Duas recomendações da Royal Commission são para esclarecer se "a informação recebida de um menor durante o sacramento da reconciliação que sofreu abuso sexual está protegida pelo segredo de confissão" e se "uma pessoa que se confessa , no sacramento da reconciliação, de ter abusado de menor, pode ser absolvida antes de informar às autoridades civis”.
A Santa Sé respondeu que uma nota da Penitenciária Apostólica datada de 29 de junho de 2019 sobre o foro interno, reafirmou a inviolabilidade do segredo da confissão "e forneceu indicações úteis para chegar a uma resposta ponderada às perguntas feitas". Observou-se que o segredo da confissão inclui todos os pecados conhecidos na confissão, do penitente e de outros.
A Santa Sé acrescentou que este é "o ensinamento permanente e duradouro da Igreja sobre a inviolabilidade do segredo sacramental, como algo exigido pela própria natureza do sacramento e, portanto, derivado da lei divina".
Do mesmo modo, indicou que o confessor "certamente pode, e em alguns casos deve encorajar a vítima a buscar ajuda fora do confessionário ou, quando apropriado, denunciar o abuso às autoridades".

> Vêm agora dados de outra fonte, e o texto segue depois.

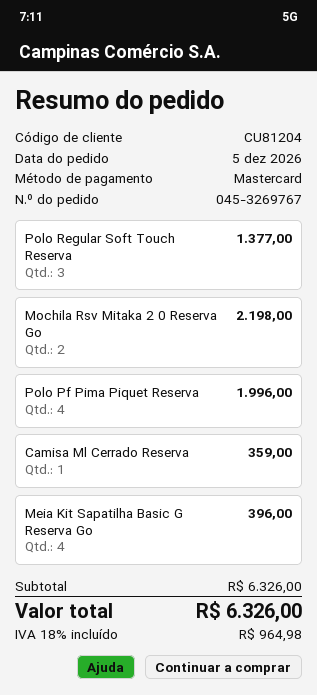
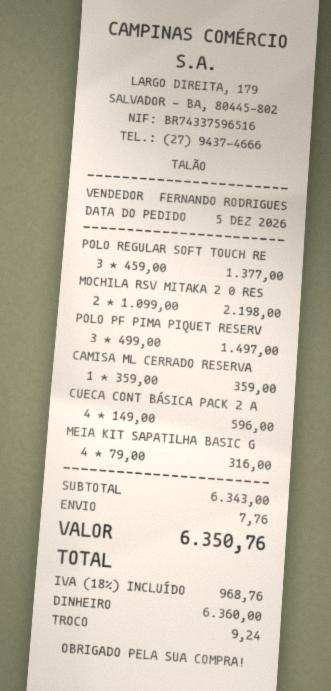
payment method: Mastercard -> cash
Polo Pf Pima Piquet Reserva: 4 for 1996.00 -> 3 for 1497.00
Meia Kit Sapatilha Basic G Reserva Go: 4 for 396.00 -> 4 for 316.00
CUECA CONT BÁSICA PACK 2 A: none -> 4 for 596.00
subtotal: 6326.00 -> 6343.00
shipping: none -> 7.76
tax: 18% = 964.98 -> 18% = 968.76
total: 6326.00 -> 6350.76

Quanto à absolvição, a Santa Sé citou o direito canônico e destacou que “o confessor deve determinar que o fiel que confessa seus pecados está verdadeiramente arrependido deles e que tem um propósito de correção. Visto que o arrependimento está, de fato, no coração deste sacramento, a absolvição só pode ser negada se o confessor concluir que o penitente carece da contrição necessária. Então, a absolvição não pode ficar condicionada a ações futuras no foro externo”.
O Vaticano indicou que “o confessionário oferece uma oportunidade - talvez a única – para que aqueles que cometeram abusos sexuais possam admiti-lo. Nesse momento, surge a possibilidade de o confessor aconselhar e de fato admoestar o penitente, exortando-o à contrição, à correção da vida e à restauração da justiça. No entanto, se fosse convertido em uma prática na qual os confessores denunciem aqueles que se confessam de abuso sexual infantil, nenhum destes penitentes se aproximaria ao sacramento e se perderia uma oportunidade para o arrependimento e para a reforma”.
A Santa Sé também assinalou que “é de fundamental importância que os programas de formação para confessores incluam uma análise detalhada das normas da Igreja, incluindo a 'Nota' da Penitenciária Apostólica, juntamente com exemplos práticos para instruir os sacerdotes sobre questões e situações difíceis que podem surgir. Estas podem incluir, por exemplo, princípios para o tipo de diálogo que um confessor deve ter com um jovem que foi abusado ou que parece vulnerável a abusos, bem como com qualquer pessoa que confesse ter abusado de um menor”.
Os procuradores-gerais do governo federal australiano e dos governos estaduais concordaram em novembro de 2019 com um conjunto de diretrizes para denunciar abusos e que exigem que os sacerdotes violem o segredo da confissão ou as normas obrigatórias da Austrália para denunciar abusos.
Além disso, os sacerdotes não poderiam usar a defesa das comunicações privilegiadas no segredo da confissão para evitar depor contra terceiros em processos civis ou criminais. Victoria, Tasmânia, Austrália do Sul e o Território da Capital Australiana já adotaram leis que obrigam os sacerdotes a violar o segredo da confissão; algo que não aconteceu em Nova Gales do Sul, Queensland e Austrália Ocidental.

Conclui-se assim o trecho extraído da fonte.